“Required reading for any person troubled by our world right now.” —Maureen Medved
Jake’s life is shaped by the Spanish Civil War and the not-so-civil wars that go on within families and intimate relationships.
With engaging wit and originality, David Spaner does for Vancouver what writers like Mordecai Richler and Philip Roth did for Montreal and Newark. Jake Feldman grows up on Keefer Street in the dynamic working-class immigrant neighbourhood of Strathcona in Vancouver. This is the first novel to bring to life the vibrancy of Strathcona and its largely Jewish Keefer Street.
Jake’s left-wing, rabble-rousing street politics of his youth eventually lead him to leave Depression-era Vancouver to join the international volunteers fighting fascism in the Spanish Civil War. But his return home is unheralded and his idealism is worn down by the mundaneness of everyday life and family conflict.
Fifty years later, he recaptures the passion of his youth during a reunion of civil war volunteers in Spain. Keefer Street explores how to preserve your idealism in order to live a life of purpose.
I liked Keefer Street. I wrote a review of it for EVENT Magazine.

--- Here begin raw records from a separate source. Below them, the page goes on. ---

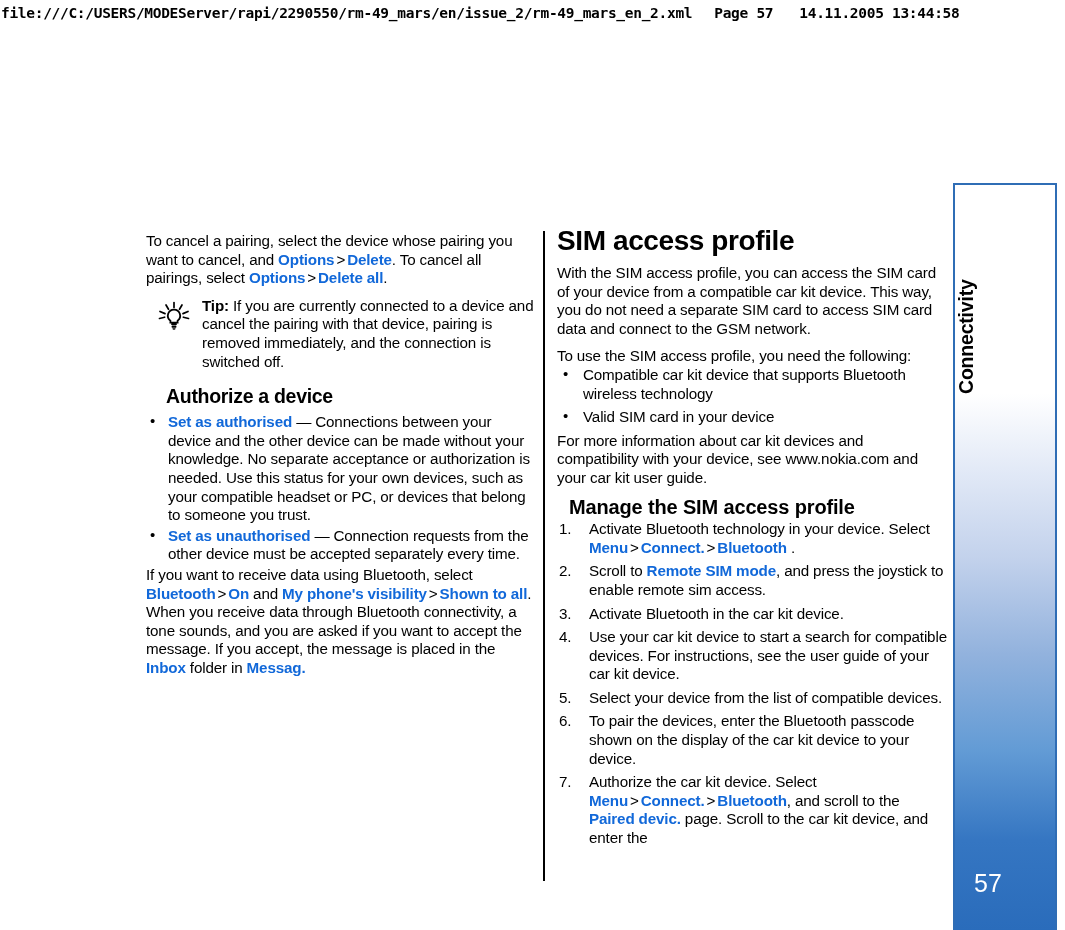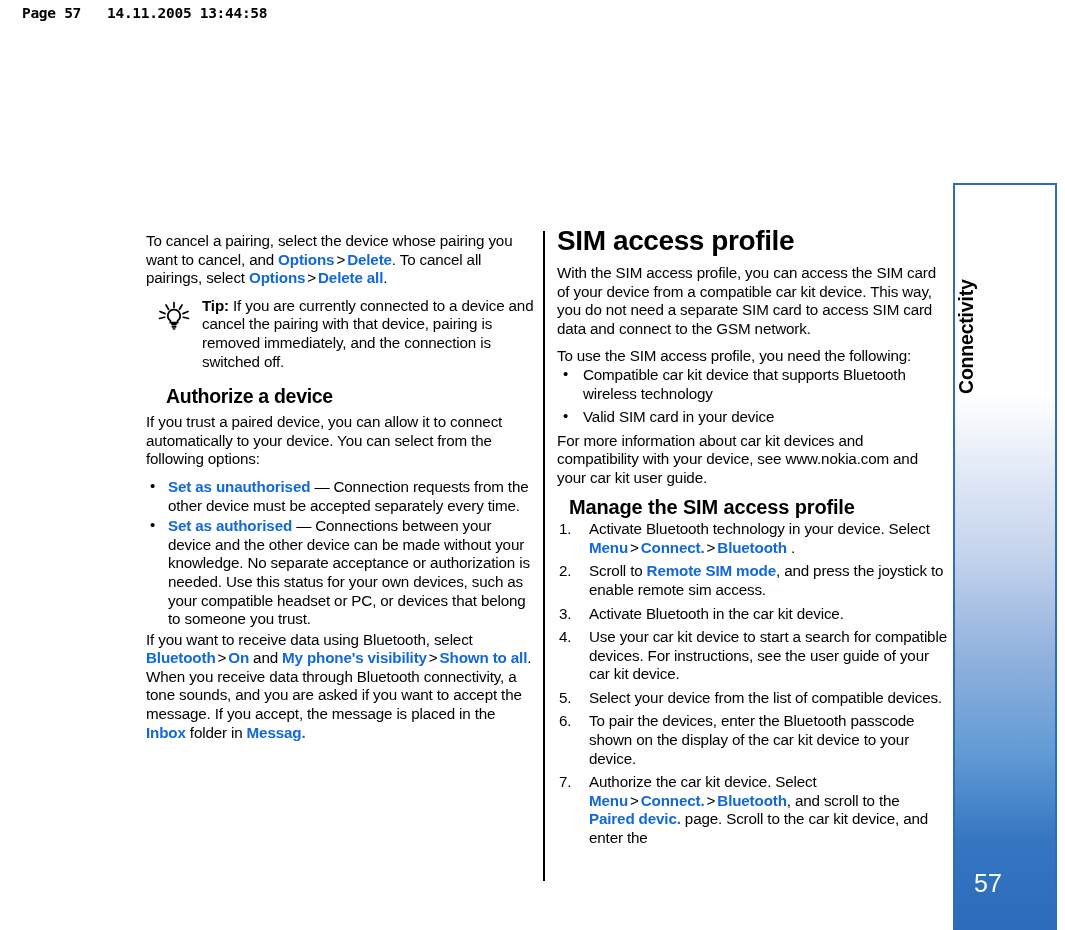"file:///C:/USERS/MODEServer/rapi/2290550" span.url { html: none -> <span>file:///C:/USERS/MODEServer/rapi/2290550/rm-49_mars/en/issue_2/rm-49_mars_en_2.xml</span> }
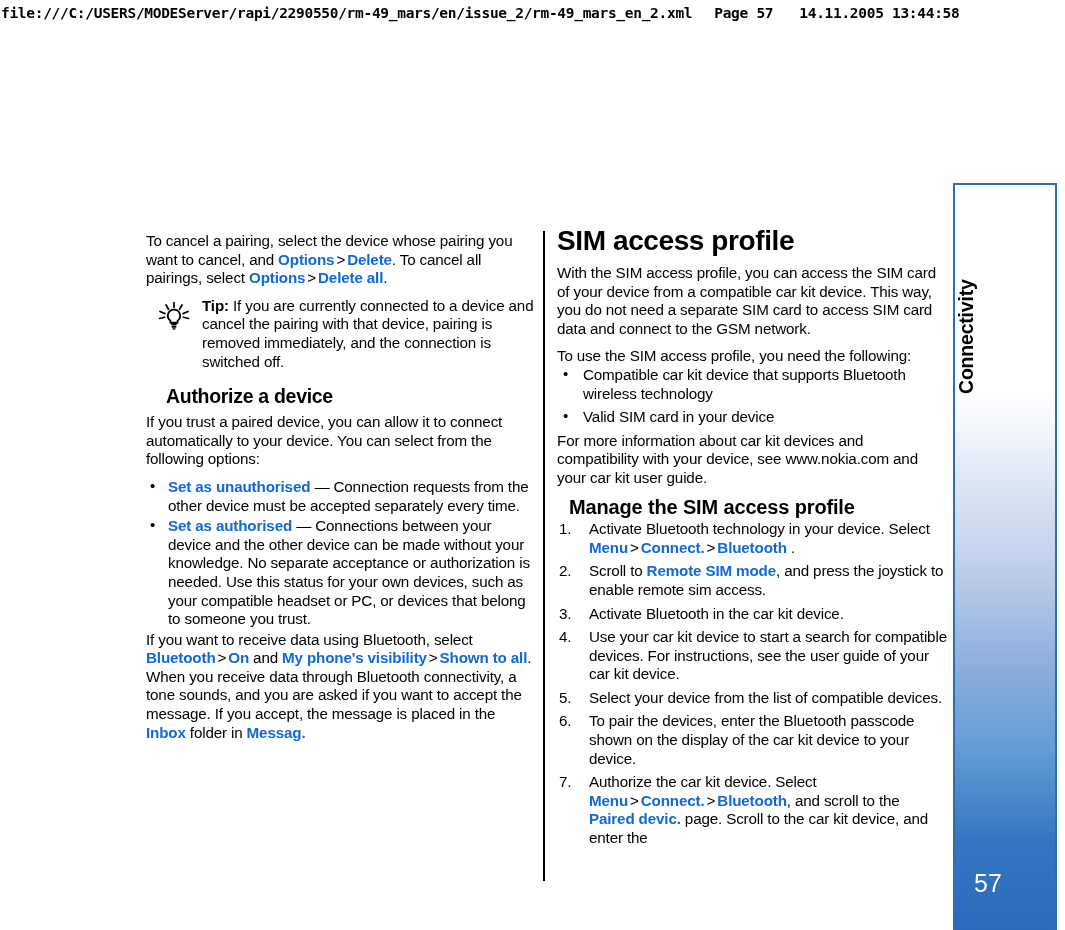"If you trust a paired" p { html: <p>If you trust a paired device, you can allow it to connect automatically to your device. You can select from the following options:</p> -> none }
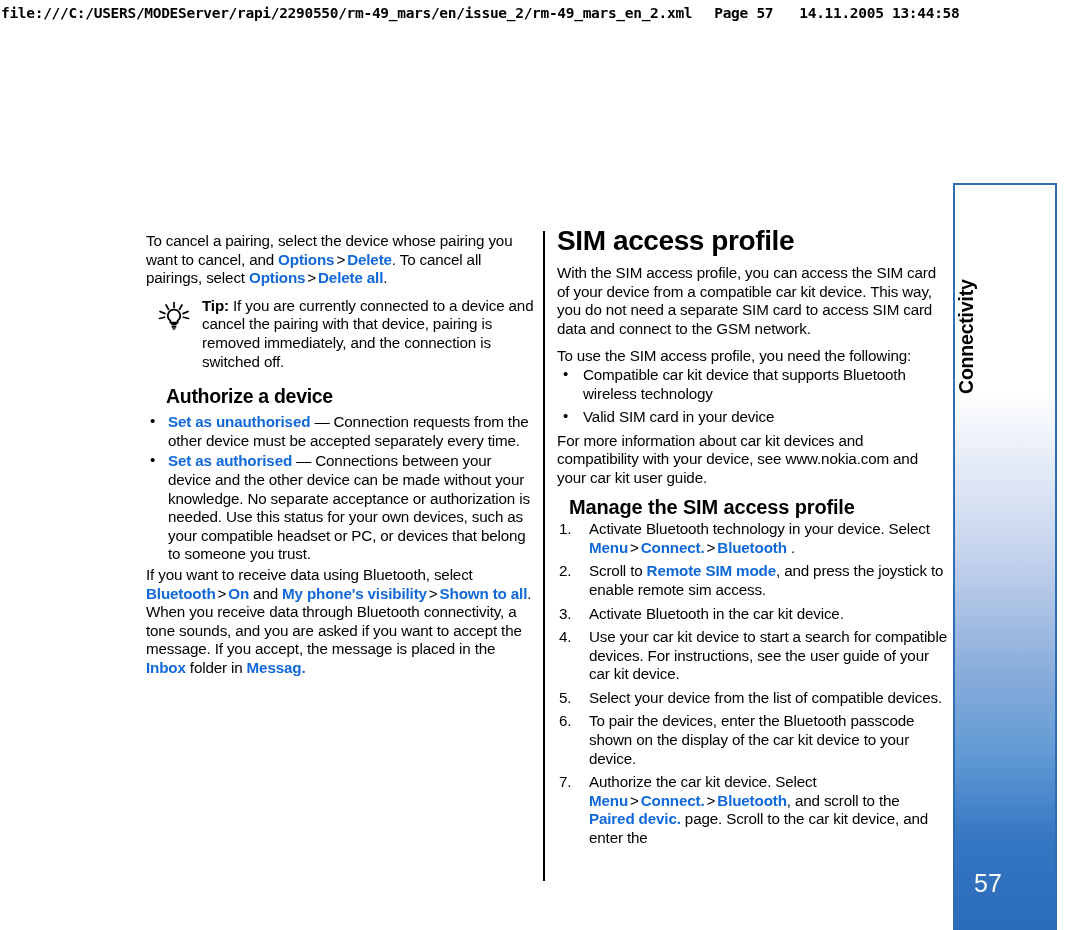"Set as unauthorised — Connection" li { order: before "Set as authorised — Connections" -> after "Set as authorised — Connections" }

Keefer Street’s protagonist Jake Feldman is from a Jewish immigrant family in Vancouver, and the novel treats him as a sort of a leftist Forrest Gump, placing him at or adjacent to some big events in Canadian history, but the defining event of Feldman’s life is his decision to join the Mackenzie-Papineau Battalion, the unit of Canadian volunteers who fought in the Spanish Civil War, a conflict that’s always been of great interest to me. There is some Canadian fiction out there on the Spanish Civil War, but this is the first novel that impressed me (would love to receive recommendations for more).